Мать кивнула, будто это объясняло всё, и вдруг, запнувшись, попросила:

— Тогда… если вдруг я снова… Ты скажи мне моё имя.

Просьба прозвучала так просто, что от неё стало ещё страшнее.

— Вы — Айнура, — сказал Алибек тихо. — Айнура апай.

Мать выдохнула, будто ей стало легче, и повторила почти шёпотом:

— Да… Айнура…

Она ушла обратно, а Алибек остался стоять в темноте, слушая, как дом снова пытается стать обычным. Он поднял учебник: лист лежал под ним пустой, как будто ничего не происходило и он ничего не читал. Алибек провёл пальцем по бумаге и почувствовал её холод, словно держал не лист, а тонкий кусочек ночи. Он вспомнил слова старца: «Корень — не зло». Тогда что же было злом, если Корень — якорь? За что держалась тьма?

Алибек снова перевязал свёрток красной нитью и затянул узел крепко, но чувство внутри не затянулось. Он подошёл к окну: степь была такой же, как всегда — огромной и молчаливой, — и всё же теперь Алибек ясно понял, что враг может быть не в степи. Он может быть в паузе между словами, в забытом имени, в том мгновении, когда ты смотришь на родного человека и вдруг не узнаёшь.

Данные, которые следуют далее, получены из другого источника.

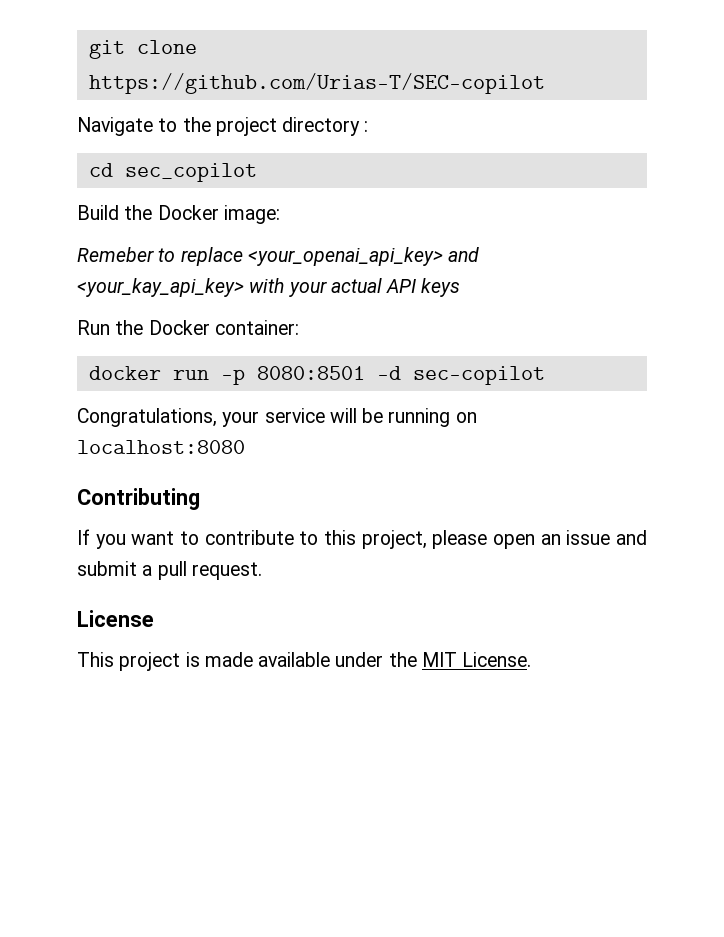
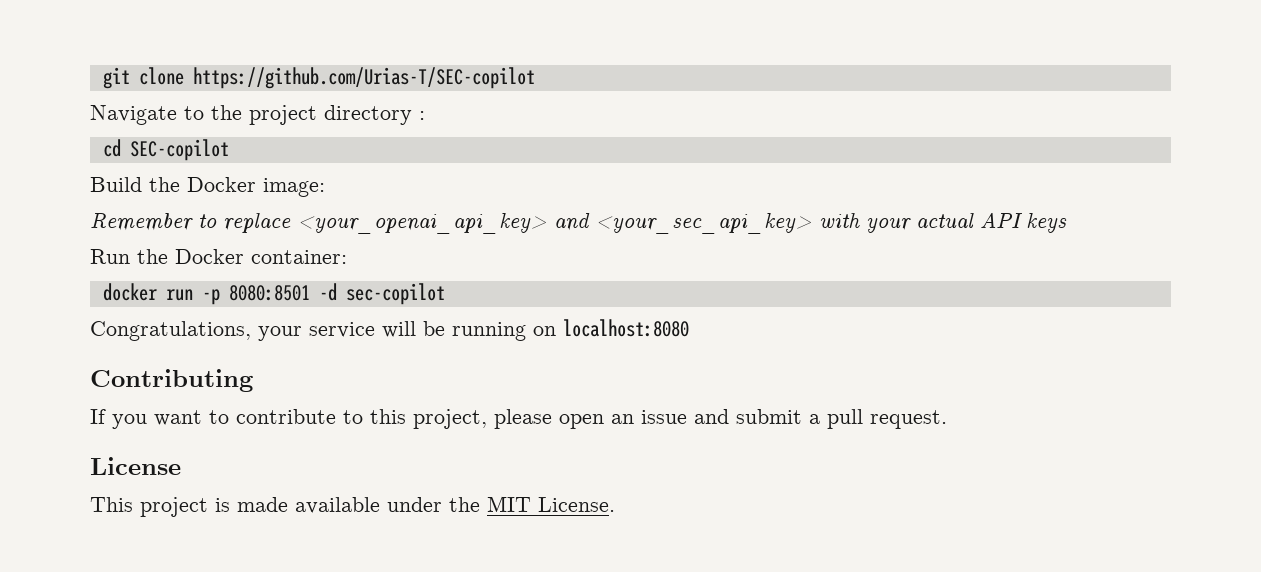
- cd sec_copilot
+ cd SEC-copilot
- Remeber to replace <your_openai_api_key> and <your_kay_api_key> with your actual API keys
+ Remember to replace <your_openai_api_key> and <your_sec_api_key> with your actual API keys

Сжав нить в кулаке, Алибек прошептал в пустоту:

— Если вы уже идёте… значит, мы тоже.

И где-то далеко, за пределами аула, ветер на секунду стих — так, словно степь прислушалась.

Глава 2. Имя как якорь

Утро пришло вроде бы обычным, но Алибек сразу почувствовал: что-то в нём сбилось, как в знакомой песне, когда одна нота вдруг звучит чужой. Ветер был тот же, степь за аулом лежала ровно и широко, а небо стояло ясное, только люди на улице говорили тише, будто сами боялись услышать собственные паузы. Мать поставила на стол чай, нарезала хлеб и старалась улыбаться, но её взгляд всё время цеплялся за лицо Алибека, словно она проверяла: на месте ли он, настоящий ли.

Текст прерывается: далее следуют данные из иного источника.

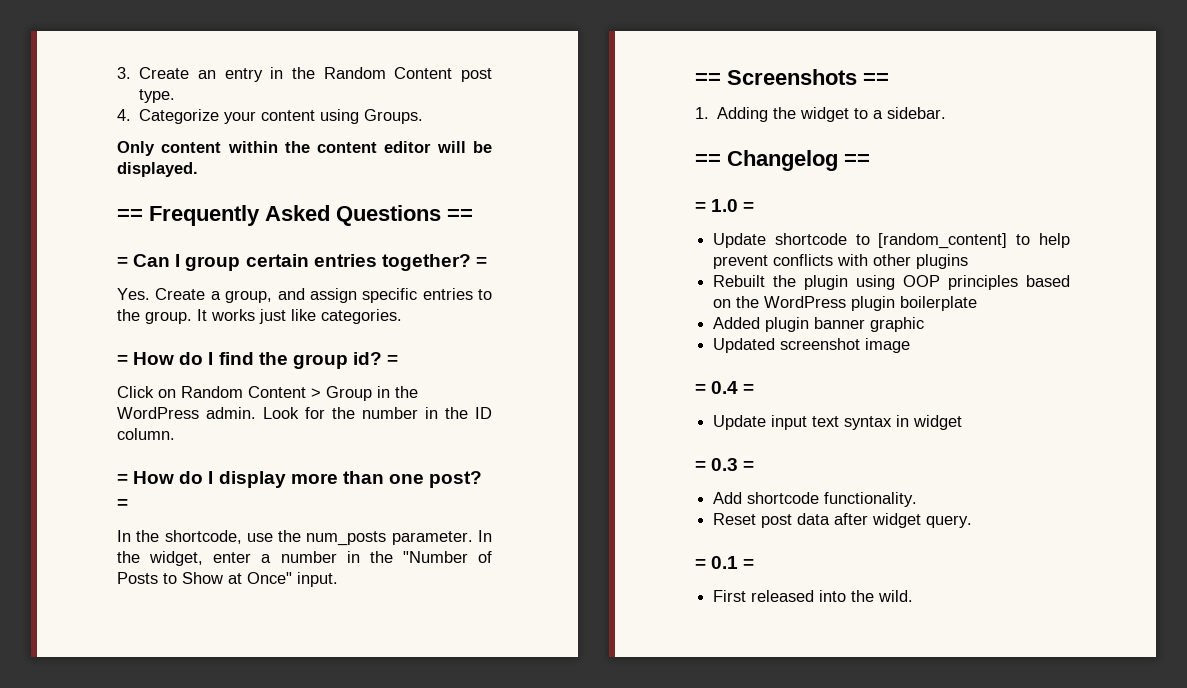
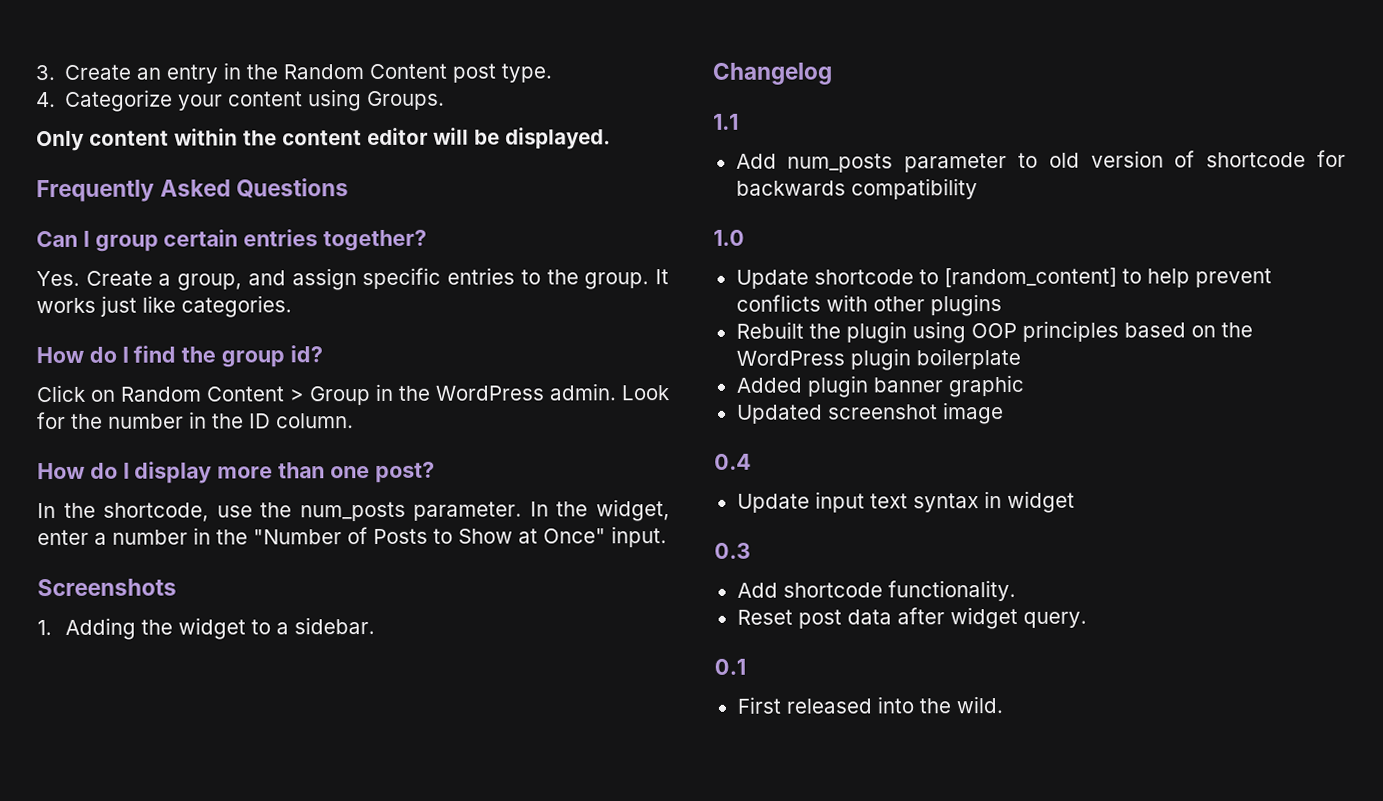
- == Frequently Asked Questions ==
- = Can I group certain entries together? =
+ Frequently Asked Questions
+ Can I group certain entries together?
- = How do I find the group id? =
+ How do I find the group id?
- = How do I display more than one post? =
+ How do I display more than one post?
- == Screenshots ==
+ Screenshots
- == Changelog ==
- = 1.0 =
+ Changelog
+ 1.1
+ Add num_posts parameter to old version of shortcode for backwards compatibility
+ 1.0
- = 0.4 =
+ 0.4
- = 0.3 =
+ 0.3
- = 0.1 =
+ 0.1

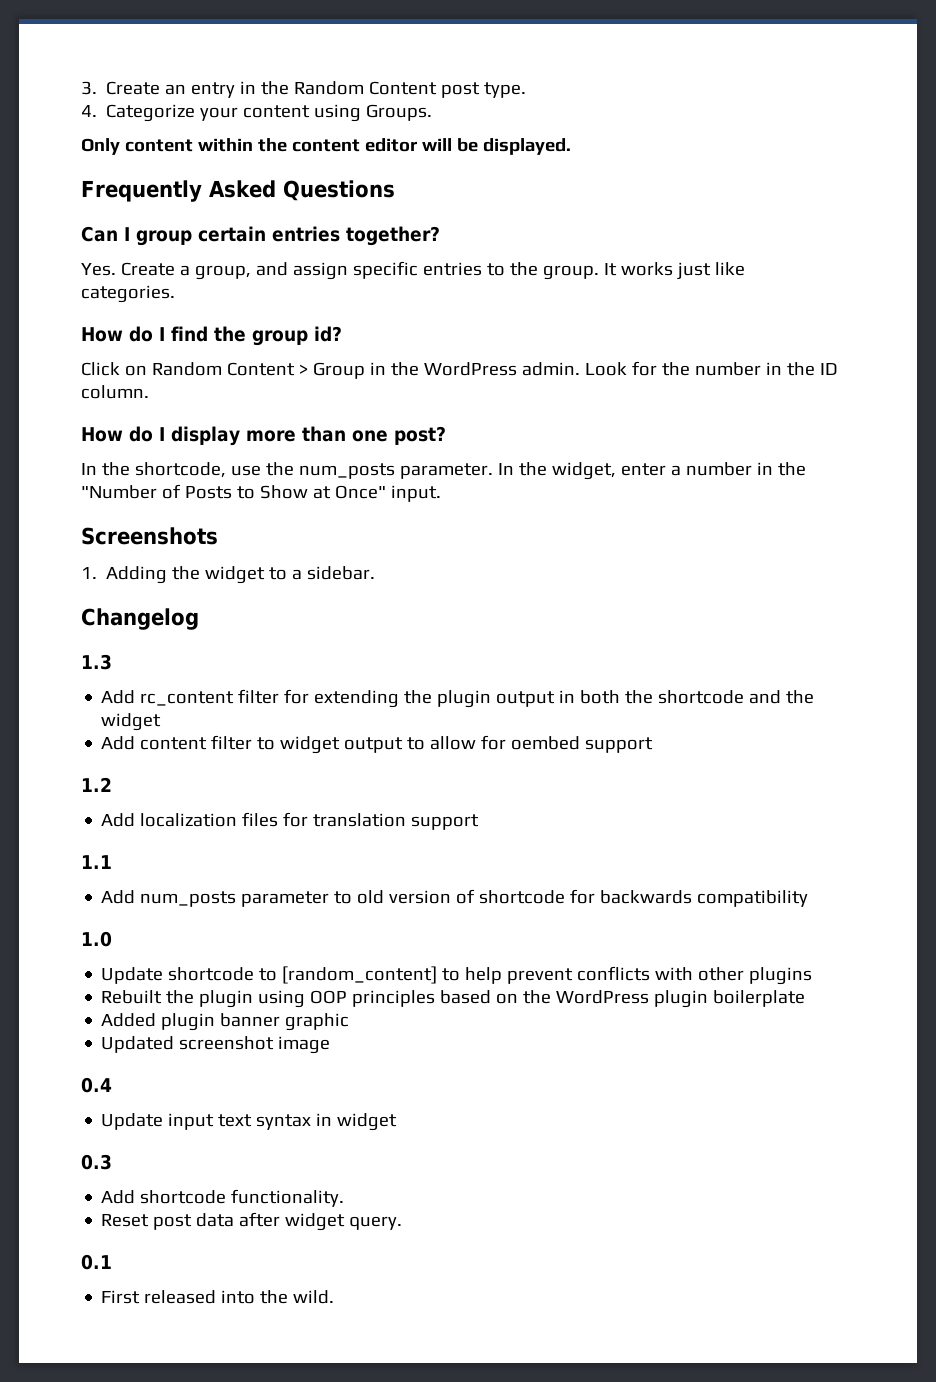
+ 1.3
+ Add rc_content filter for extending the plugin output in both the shortcode and the widget
+ Add content filter to widget output to allow for oembed support
+ 1.2
+ Add localization files for translation support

— Ты сегодня пораньше пойдёшь? — спросила она, не отводя глаз.

— Пойду, — ответил Алибек и почувствовал, как у него внутри снова поднимается холод, когда мать добавила почти шёпотом: — Если… если вдруг я опять… ты скажи мне. Скажи мне, кто я.

Он кивнул, и это движение получилось слишком взрослым для его возраста. Алибек заметил, что в такие моменты он как будто стареет на несколько лет, и ему это не нравилось. Он хотел бы остаться тем, кто просто идёт в школу и думает о контрольной, а не о том, что можно потерять имя, как теряют перчатку в сугробе.

На улице стало ясно, что дело не только в их доме. У калитки стояла тётя Гуля, соседка, и держала ведро так, словно забыла, зачем она вышла. Она смотрела на свою собаку — ту самую, которая всегда крутилась у неё под ногами, — и в глазах у неё было недоумение, будто перед ней чужой зверь.